▸ THE PROBLEM
Return all lines from the entries below in which the word "Scarf" is present.

### MATERIAL FOR THE TASK

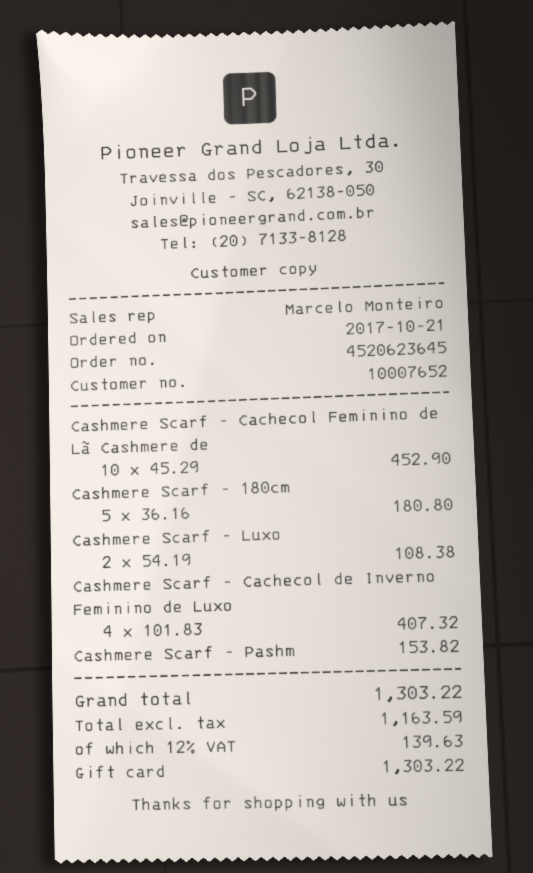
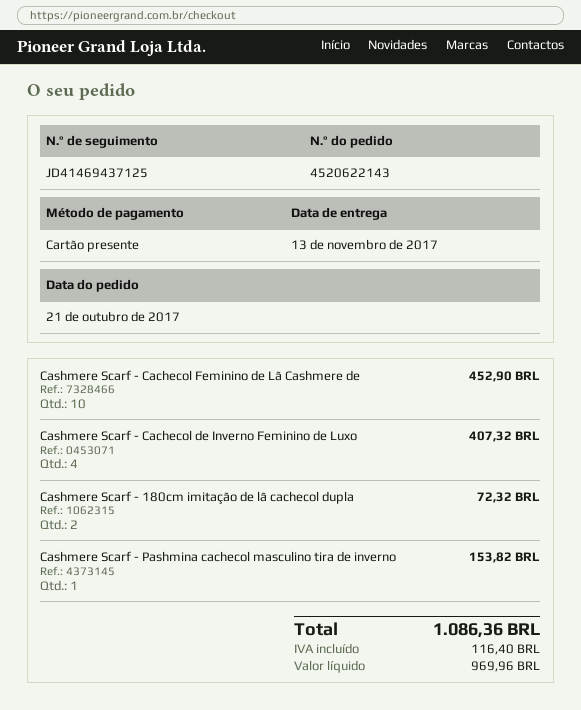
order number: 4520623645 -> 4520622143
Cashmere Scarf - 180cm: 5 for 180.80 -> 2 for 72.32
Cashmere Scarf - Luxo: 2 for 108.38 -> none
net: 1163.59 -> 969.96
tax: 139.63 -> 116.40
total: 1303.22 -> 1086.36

######
### MATERIAL FOR THE TASK

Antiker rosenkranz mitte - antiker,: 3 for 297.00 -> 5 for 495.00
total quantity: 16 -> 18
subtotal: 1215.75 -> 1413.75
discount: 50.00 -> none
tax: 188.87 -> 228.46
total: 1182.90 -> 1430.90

######

▸ ANSWER TO THIS TASK
Cashmere Scarf - 180cm: 5 for 180.80 -> 2 for 72.32
Cashmere Scarf - Luxo: 2 for 108.38 -> none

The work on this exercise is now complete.